**Exercise requirements**
Select all lines in the records that include "font".

** Opening Provided data block **

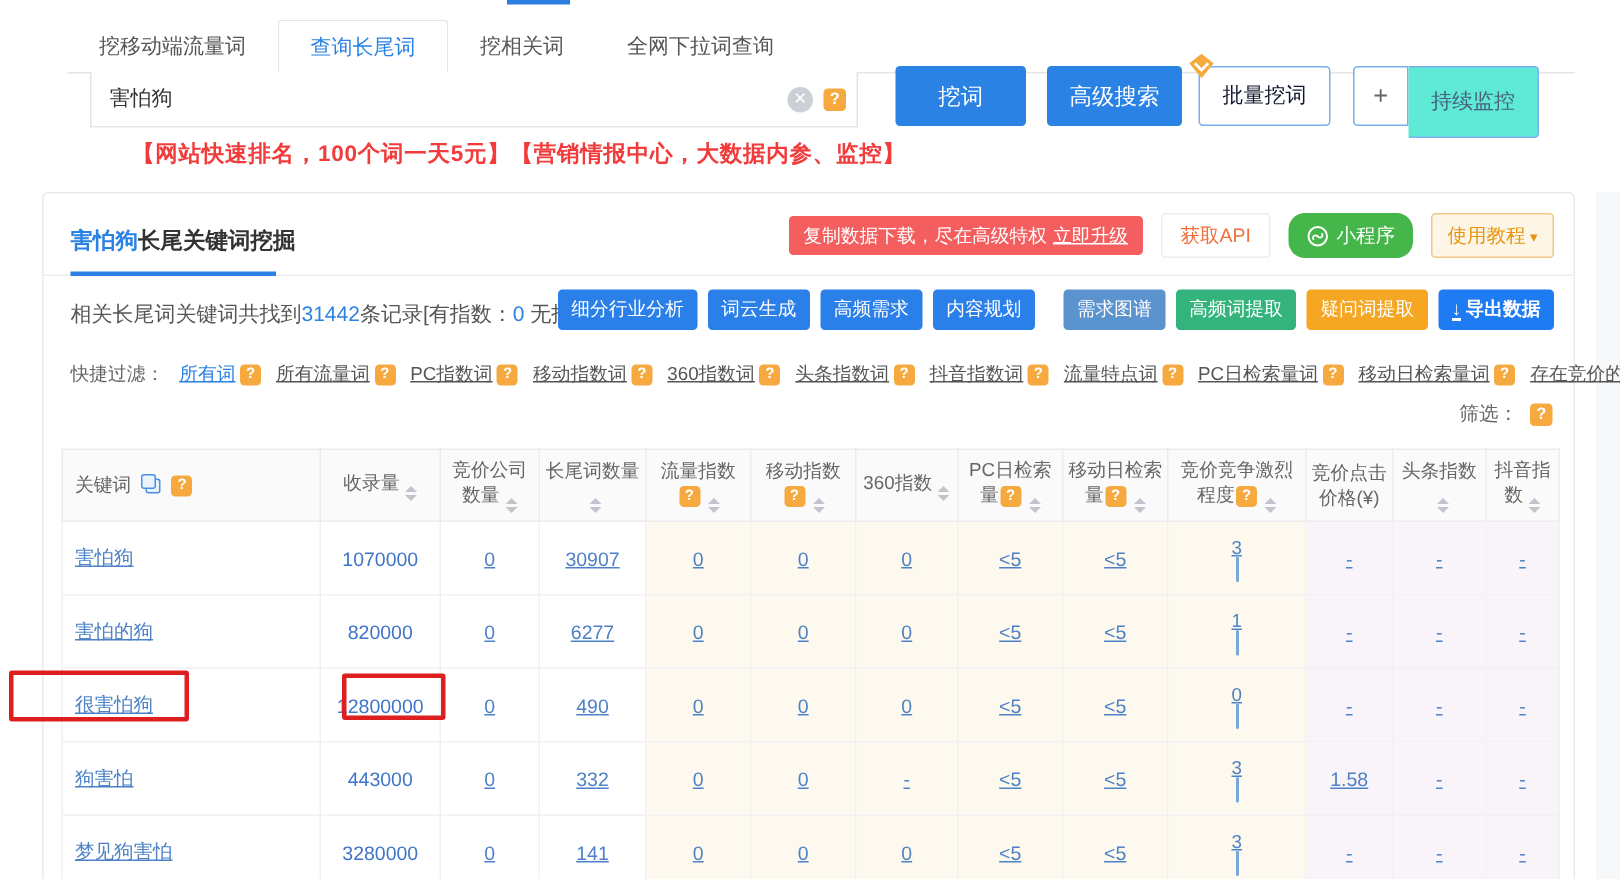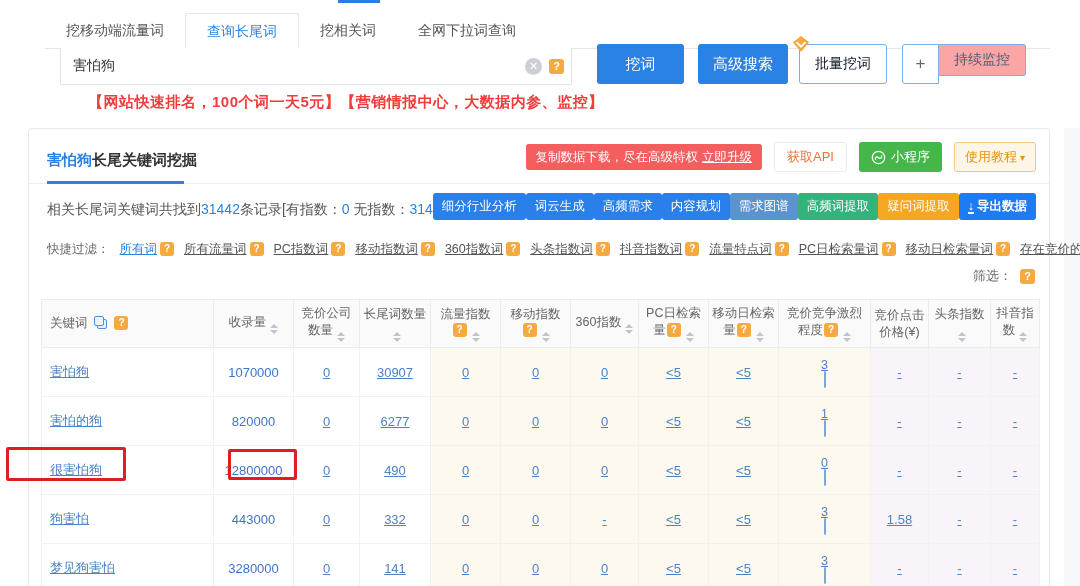--- a/index.html
+++ b/index.html
@@ -38,7 +38,7 @@
   .monitor-group { position:absolute; left:902px; top:44px; height:40px; display:flex; }
   .btn-plus { width:37px; height:40px; background:#fff; border:1px solid #79aef0; border-radius:3px 0 0 3px;
     color:#666; font-size:17px; cursor:pointer; }
-  .btn-monitor { width:87px; height:32px; background:#fca5a5; border:1px solid #79aef0; border-left:none;
+  .btn-monitor { width:87px; height:48px; background:#5eead4; border:1px solid #79aef0; border-left:none;
     border-radius:0 3px 3px 0; color:#48617f; font-size:14px; cursor:pointer; }
 
   

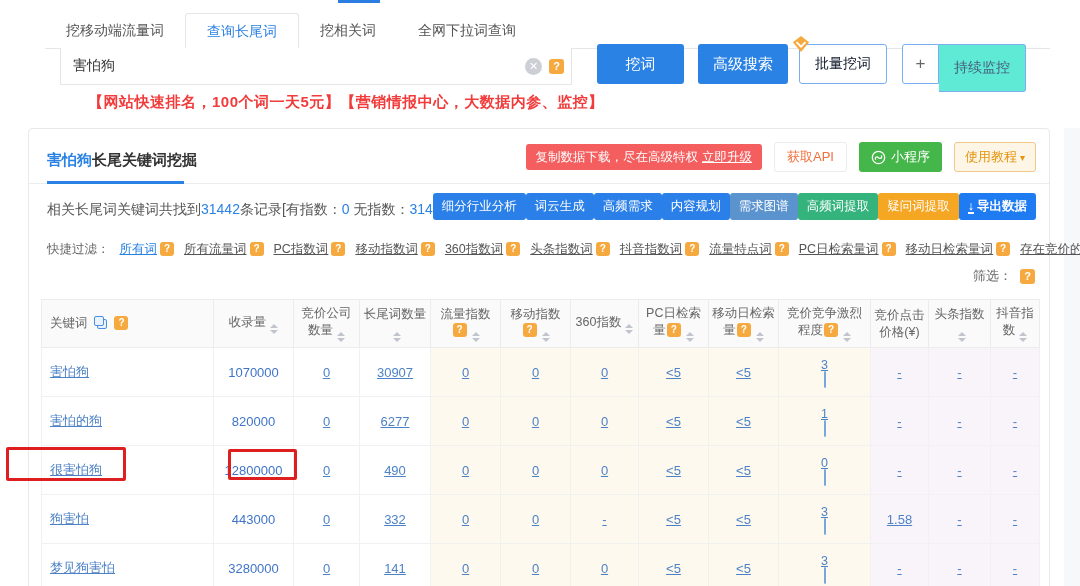--- a/index.html
+++ b/index.html
@@ -60,7 +60,7 @@
   .btn-api { background:#fff; border:1px solid #ececec; color:#f0703c; font-size:13px; height:30px;
     padding:0 12px; border-radius:3px; cursor:pointer; }
   .btn-mini { background:#45b649; border:none; color:#fff; font-size:13px; height:30px; padding:0 12px;
-    border-radius:3px; cursor:pointer; display:flex; align-items:center; gap:5px; }
+    border-radius:11px; cursor:pointer; display:flex; align-items:center; gap:5px; }
   .btn-tutorial { background:#fdf5e6; border:1px solid #f2c888; color:#e6940c; font-size:13px; height:30px;
     padding:0 10px; border-radius:3px; cursor:pointer; }
   .btn-tutorial .caret { font-size:10px; margin-left:3px; }

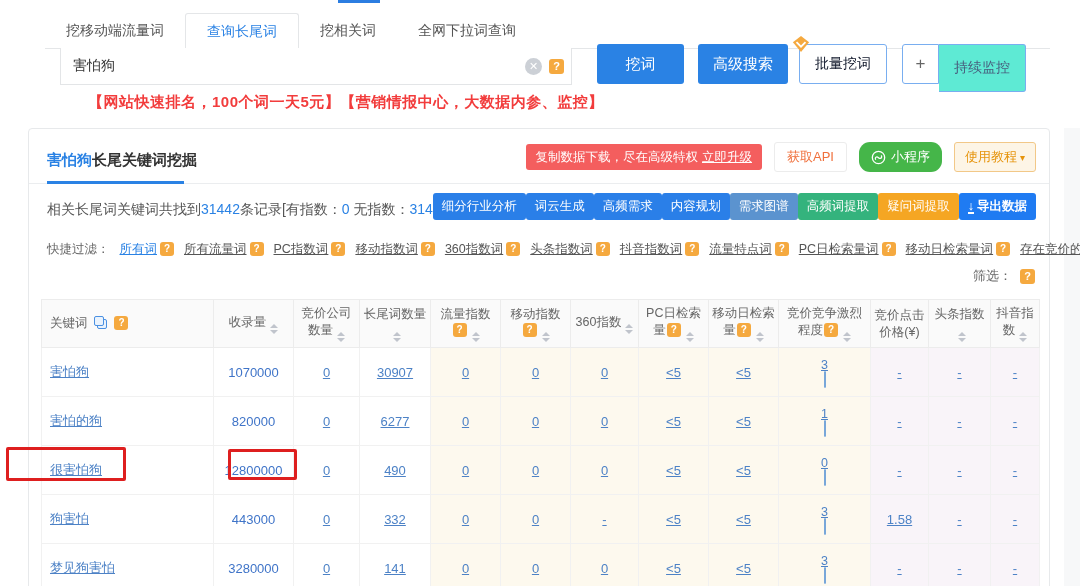--- a/index.html
+++ b/index.html
@@ -68,7 +68,7 @@
   
   .stats { position:absolute; left:18px; top:72px; font-size:14px; color:#555; }
   .stats .num { color:#2a82e4; }
-  .toolbar { position:absolute; right:13px; top:64px; display:flex; }
+  .toolbar { position:absolute; right:13px; top:64px; display:flex; gap:7px; }
   .tb-btn { height:27px; padding:0 9px; border:none; border-radius:3px; color:#fff; font-size:12.5px;
     cursor:pointer; white-space:nowrap; }
   .tb-blue { background:#2a7fe8; }

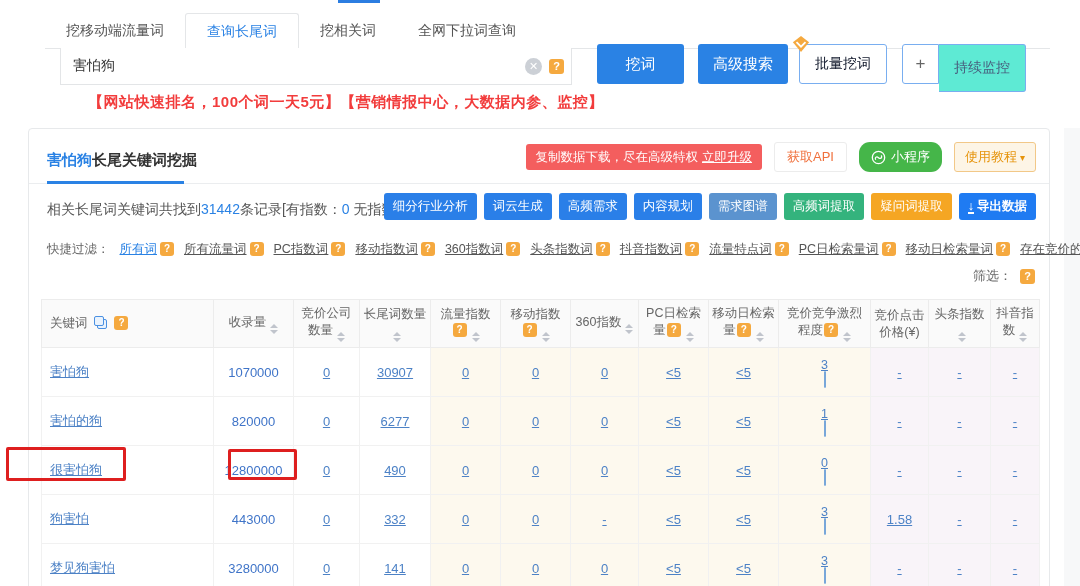--- a/index.html
+++ b/index.html
@@ -72,7 +72,7 @@
   .tb-btn { height:27px; padding:0 9px; border:none; border-radius:3px; color:#fff; font-size:12.5px;
     cursor:pointer; white-space:nowrap; }
   .tb-blue { background:#2a7fe8; }
-  .tb-steel { background:#5b93cf; }
+  .tb-steel { background:#5b93cf;margin-left:12px; }
   .tb-green { background:#34b37d; }
   .tb-orange { background:#f5a623; }
   .tb-export { background:#1f7bf2; font-weight:bold; }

** Closing Provided data block **

**Answer to the problem**
     color:#666; font-size:17px; cursor:pointer; }
     border-radius:0 3px 3px 0; color:#48617f; font-size:14px; cursor:pointer; }
   .btn-api { background:#fff; border:1px solid #ececec; color:#f0703c; font-size:13px; height:30px;
   .btn-mini { background:#45b649; border:none; color:#fff; font-size:13px; height:30px; padding:0 12px;
   .btn-tutorial { background:#fdf5e6; border:1px solid #f2c888; color:#e6940c; font-size:13px; height:30px;
   .btn-tutorial .caret { font-size:10px; margin-left:3px; }
   .stats { position:absolute; left:18px; top:72px; font-size:14px; color:#555; }
   .tb-btn { height:27px; padding:0 9px; border:none; border-radius:3px; color:#fff; font-size:12.5px;
   .tb-btn { height:27px; padding:0 9px; border:none; border-radius:3px; color:#fff; font-size:12.5px;
   .tb-export { background:#1f7bf2; font-weight:bold; }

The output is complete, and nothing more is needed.